I can shave off quite a lot of data from this 20MB. I can go this route, but then there’s probably another ceiling somewhere I’ll hit in the future depending on the features and information I want to add to the state. Like I said I don’t really care about the size of the data being stored in a genserver, I don’t expect to have a huge amount of games running at the same time. It’s only on the LiveView level where I’m worried.
Be more clever about what data is being sent to which LiveView. Users don’t need to know about other people’s board representations. I already make sure I don’t send certain information to certain users so no cheating can happen. I do this at the LiveView level though, because that’s where I know which user is being shown. I can also send a diff of the state over the channel so at least the channel has minimal data going over it.

My Question

Before I implement any of the above solutions, can I make it so the LiveView process doesn’t grow in size depending on the size of the game? Is there any way for me to send the data to the frontend through the LiveView but not keep it in memory in the LiveView process?
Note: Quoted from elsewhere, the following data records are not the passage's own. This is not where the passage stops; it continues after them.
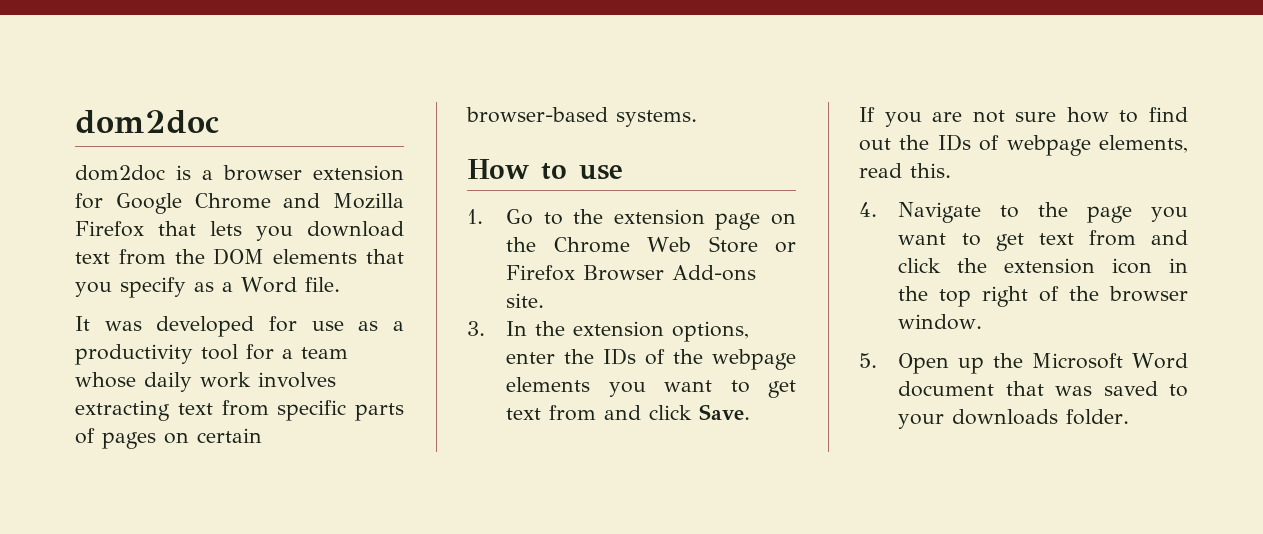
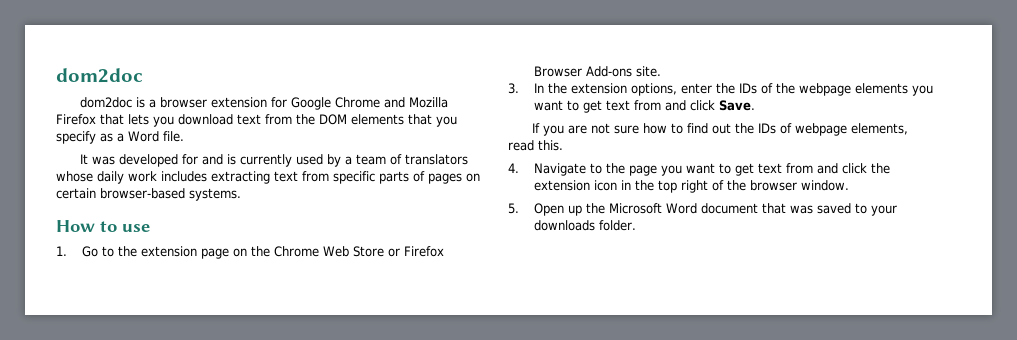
[311,321,404,331] [75,344,348,365] use as a productivity tool for a team -> [201,154,468,167] and is currently used by a team of translators
[258,372,336,388] involves -> [161,171,207,182] includes

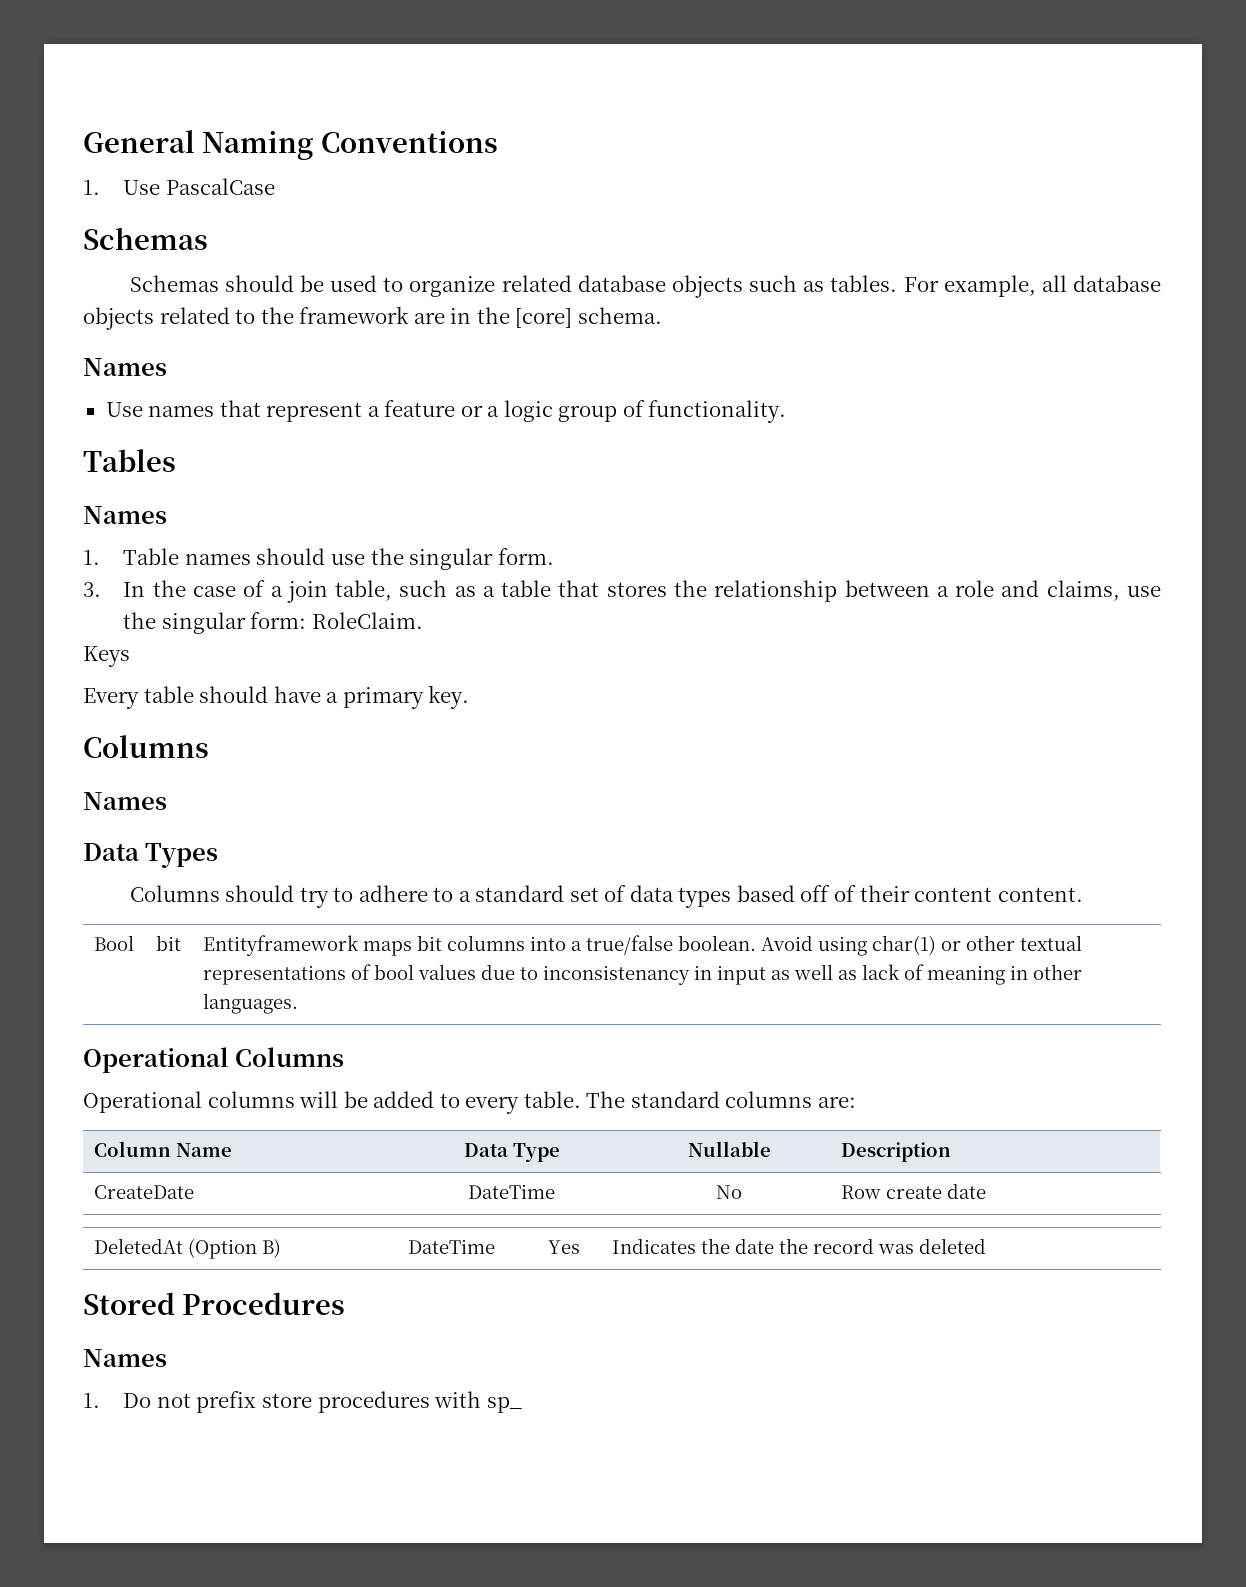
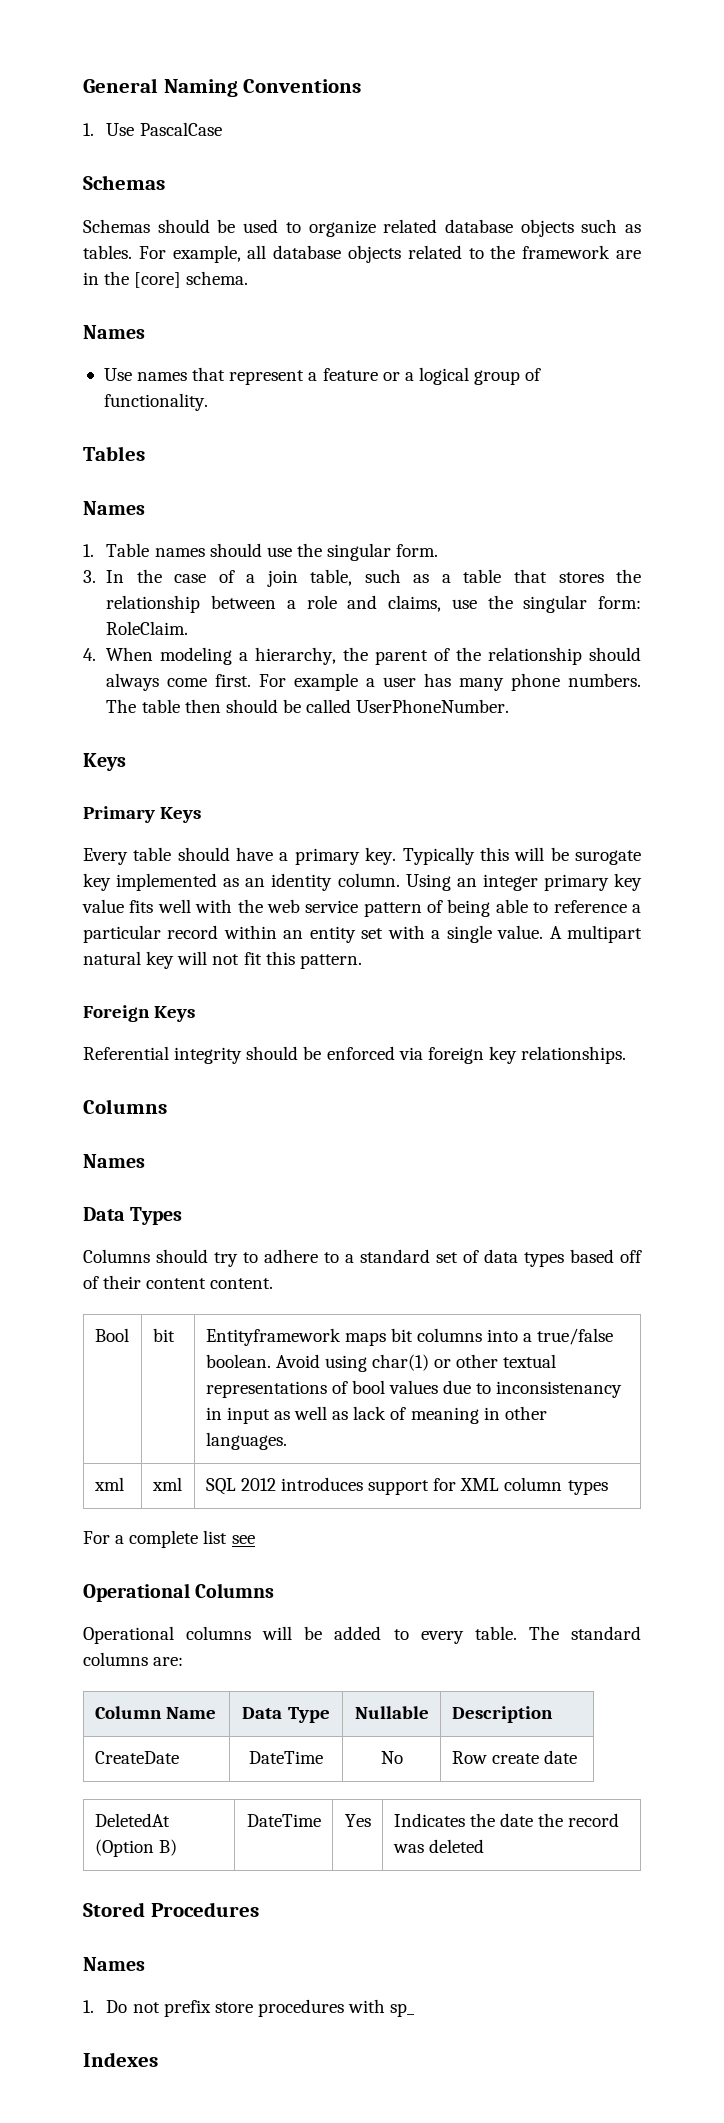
[503,400,553,422] logic -> [418,367,469,385] logical
(424, 620) none -> [83,647,641,665] [106,673,641,691] [106,699,510,713] [83,753,126,771] [83,806,155,823] 4. When modeling a hierarchy, the parent of the relationship should always come first. For example a user has many phone numbers. The table then should be called UserPhoneNumber. // Keys // Primary
(470, 697) none -> [402,847,642,865] [83,873,643,891] [82,899,641,917] [83,925,642,943] [83,951,362,969] [83,1005,196,1022] [83,1046,627,1064] Typically this will be surogate key implemented as an identity column. Using an integer primary key value fits well with the web service pattern of being able to reference a particular record within an entity set with a single value. A multipart natural key will not fit this pattern. // Foreign Keys // Referential integrity should be enforced via foreign key relationships.
(298, 1003) none -> [93,1477,124,1491] [151,1477,182,1491] [205,1477,608,1495] [83,1530,255,1548] // xml | xml | SQL 2012 introduces support for XML column types // For a complete list see
(522, 1405) none -> [83,2052,158,2067] // Indexes

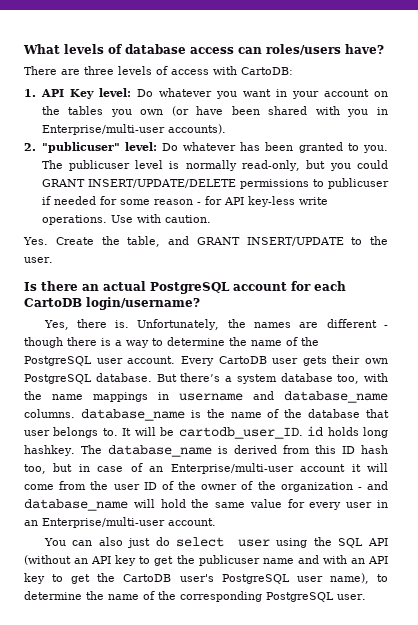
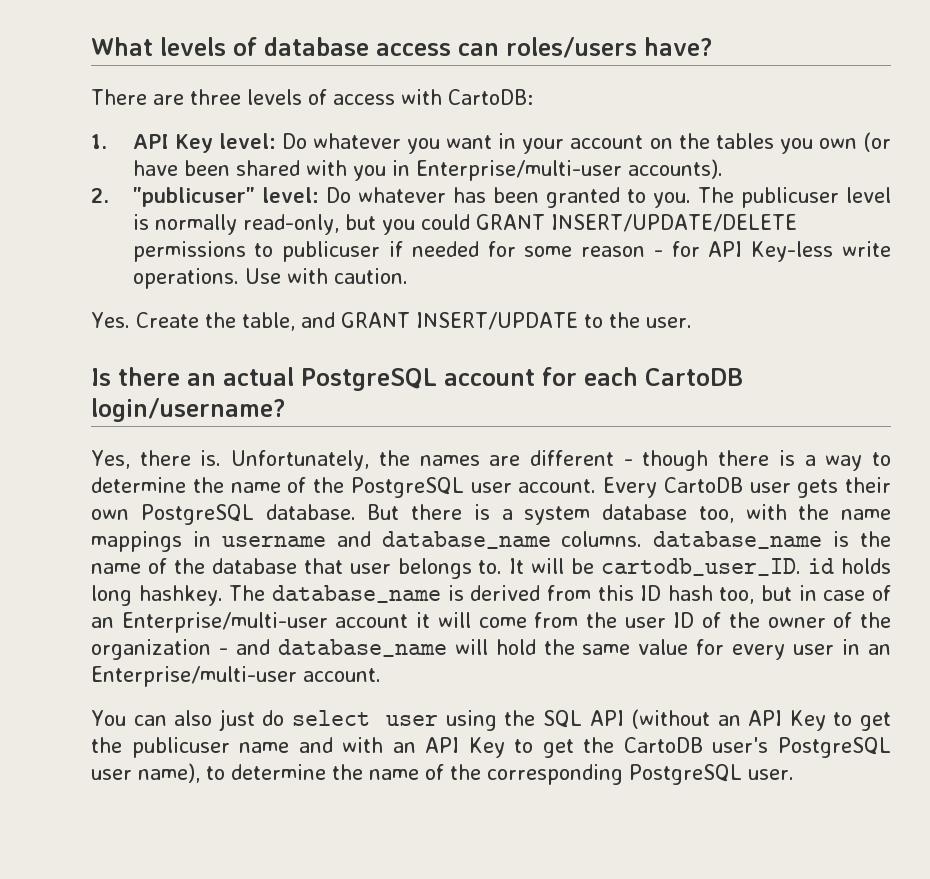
[247,196,295,207] key-less -> [751,241,834,262] Key-less
[180,373,221,382] there’s -> [411,504,490,520] there is
[115,555,137,566] key -> [789,710,826,731] Key
[24,573,45,584] key -> [468,737,505,758] Key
It’s a very specific scenario, and probably have to go with above solutions. But before I do that I want to make sure I can’t do something more simple on the LiveView level.

Code for reference

Code is a little simplified than what it actually is, but it’s the general concept that counts

defmodule AppWeb.GameLive do
  use AppWeb, :live_view

  alias Phoenix.Socket.Broadcast
  alias App.{GameEngine, Game}

  @impl true
  def render(assigns) do
    ~H"""
    <div>
      <.live_component
        module={AppWeb.GameComponent}
        id={@id}
        player_id={@player_id}
        current_user={@current_user}
        ljgame={@ljgame}
      />
    </div>
    """
  end

  @impl true
  def mount(%{"id" => id}, _session, socket) do
    user = socket.assigns[:current_user]

    if connected?(socket) do
      GameEngine.subscribe(id)
    end

    {:ok, server} = GameEngine.join(id, user)
    player = GameEngine.find_player_by_user(server.game.players, user)

    {
      :ok,
      socket
      |> LiveJson.initialize("game", Game.serialize(server.game, player.id))
      |> assign(
        player_id: player.id,
        id: id
      )
    }
  end

  @impl true
  def handle_info(%Broadcast{event: "game-server:update", payload: server}, socket) do
    {
      :noreply,
      LiveJson.push_patch(socket, "game", Game.serialize(server.game, socket.assigns.player_id))
    }
  end
end

gus · August 12, 2023, 11:07am

With regard to this, I believe that you could potentially use temporary assigns to make sure that the game state is only stored in your GameEngine genserver. I’m not sure if this will work well for you if you need to do validation on actions (such as ensuring an attempted action is valid), but it could help you reduce them memory consumption of each LiveView. You may have already tried this as well, but I can’t tell from your example.

That being said, I suggest you go for the low hanging fruit now and then optimize your memory usage after you run into/close to some limit or threshold. As they say, premature optimization is the root of all evil

Hope this helps!

woutdp · August 16, 2023, 12:54am

Thank you @gus

I think in my situation I can’t use temporary assigns as I’m using live_json, which uses regular assigns under the hood.

Will probably just do the low hanging fruit like you said when I hit the wall with memory usage, currently it’s still a problem in theory but I expect to hit the wall at some point.

codeanpeace · August 16, 2023, 1:54am

Hmm, it’d be much more ideal if that diffing could happen in the GameEngine genserver to avoid needing to duplicate so much shared game state.

I wonder if live_json could be adapted to work at a lower level since LiveViews are built on top of channels and genservers.